PGC-1alpha-trainierte Mäuse, die sich nicht bewegen, lagern in ihren Muskeln neben den Fetten aus der Nahrung zusätzlich auch mehr Lipide ab, die der trainierte Muskel selber herstellt. Die fettreiche Ernährung bei den PGC-1alpha-Mäusen führt somit zu einem erhöhten Fettgehalt in den Muskeln. In untrainierten Mäusen wird hingegen „nur“ das Fett aus der Ernährung im Muskel eingelagert und dadurch die kritische Fettmenge im Muskel erst später erreicht.

Ohne Bewegung geht’s nicht

Trainierte, körperlich inaktive Mäuse haben ihren untrainierten Artgenossen gegenüber also einen klaren Nachteil. Sie tragen bei einer ungesunden, zu fettreichen Ernährung und bei fehlender Bewegung ein höheres Risiko, fettleibig zu werden und an Insulinresistenz und später an Diabetes zu erkranken. Die untrainierten und inaktiven Mäuse, die eine fetthaltige Ernährung erhalten, erreichen diesen Krankheitszustand zwar auch, allerdings erst zu einem späteren Zeitpunkt als die PGC-1alpha-trainierten Tiere.
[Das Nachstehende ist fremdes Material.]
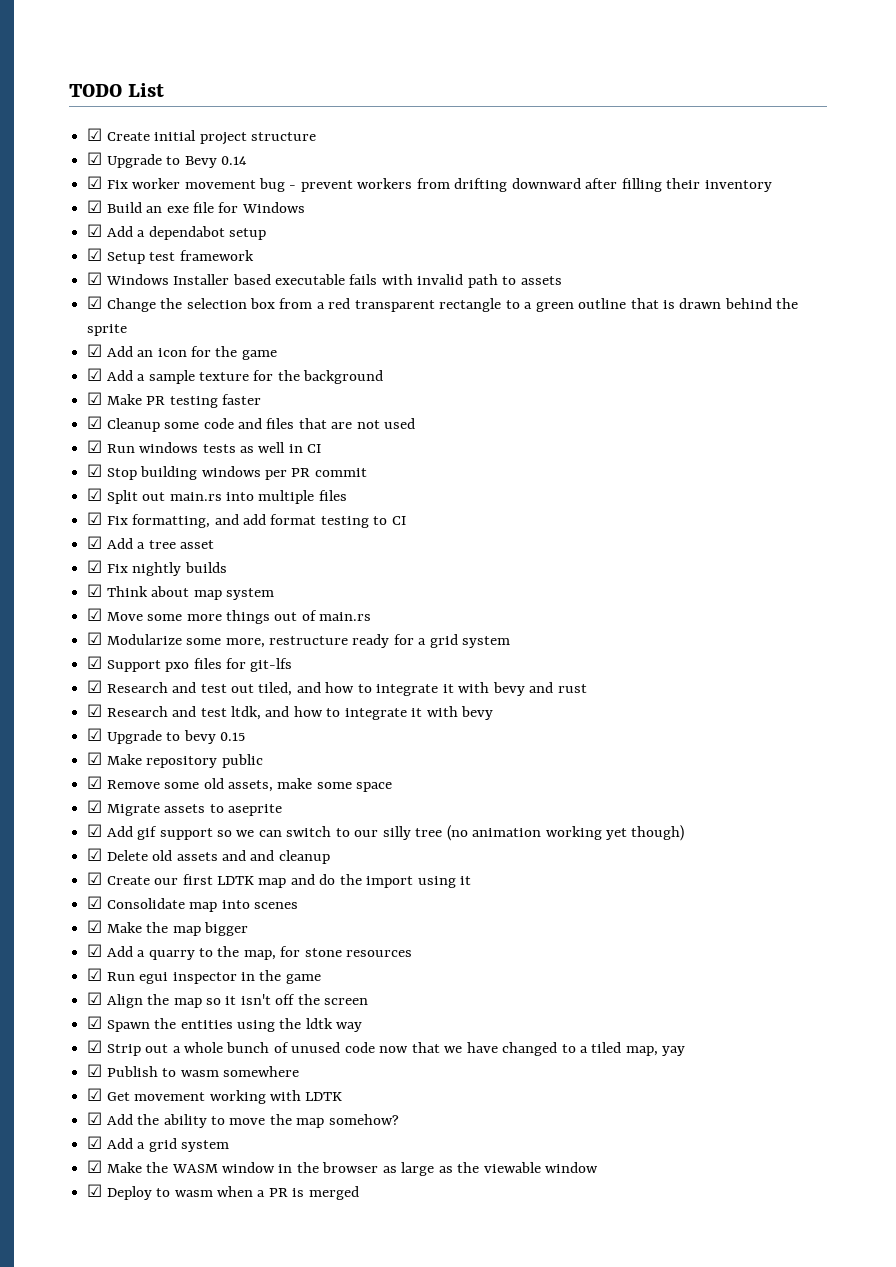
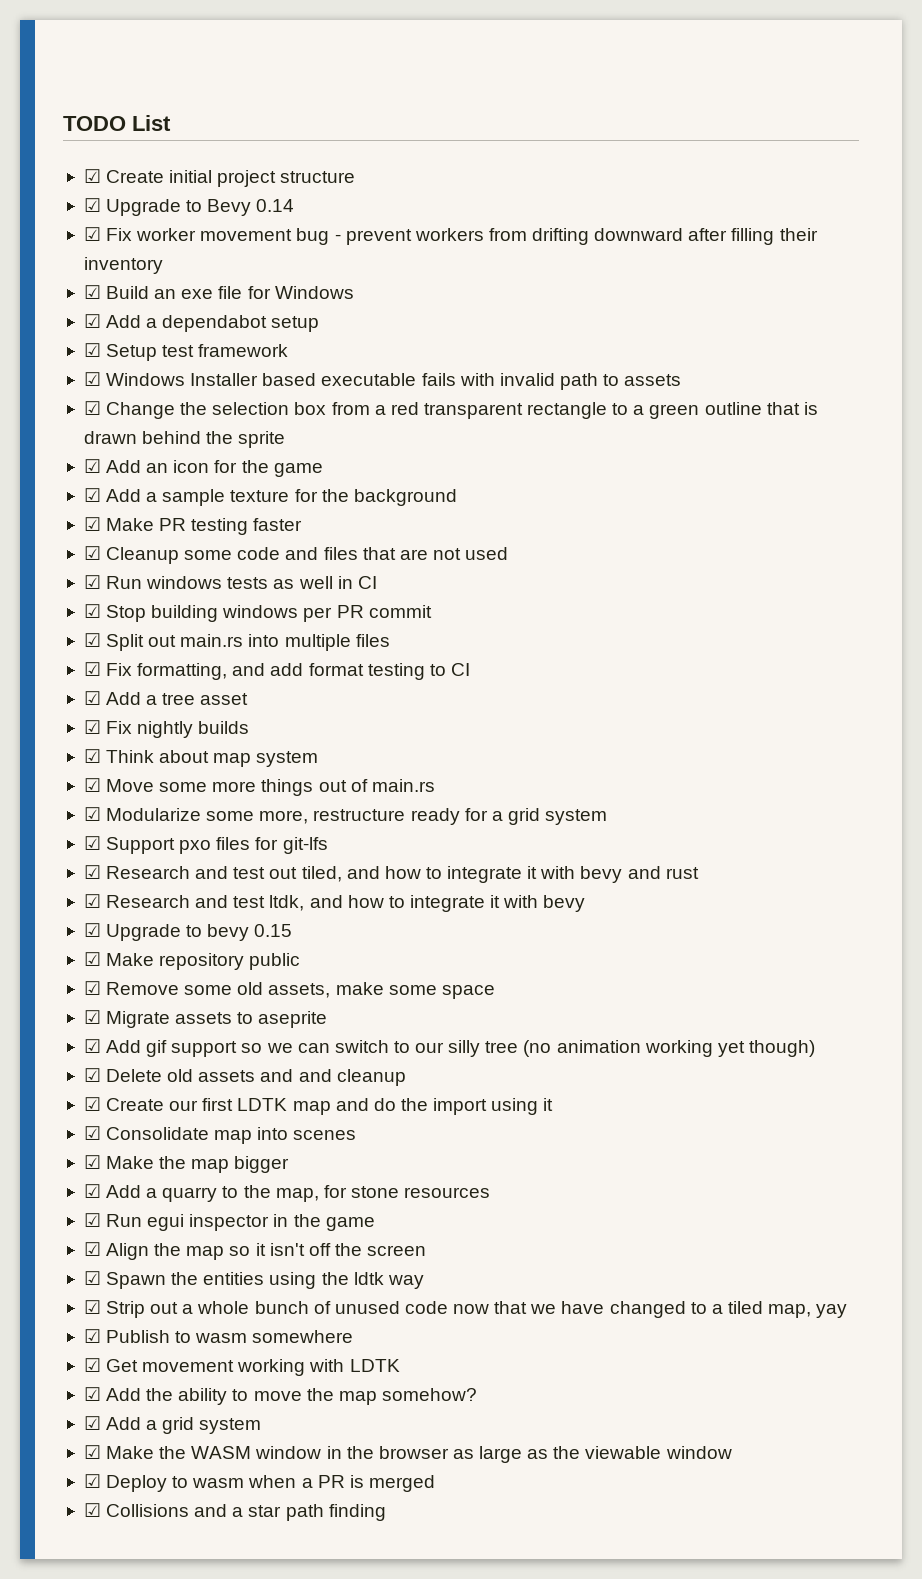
+ ☑ Collisions and a star path finding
Für eine mögliche Fitness-Pille für den Menschen zur Steigerung von PGC-1alpha gilt, dass bei fettreicher Ernährung nur Bewegung hilft, wenn wir gesund bleiben und nicht dick werden wollen – selbst wenn unser Körper zuvor durch PGC-1alpha fit gemacht werden könnte. Ohne gleichzeitiges Training wäre die Einnahme einer solchen Pille sogar von Nachteil.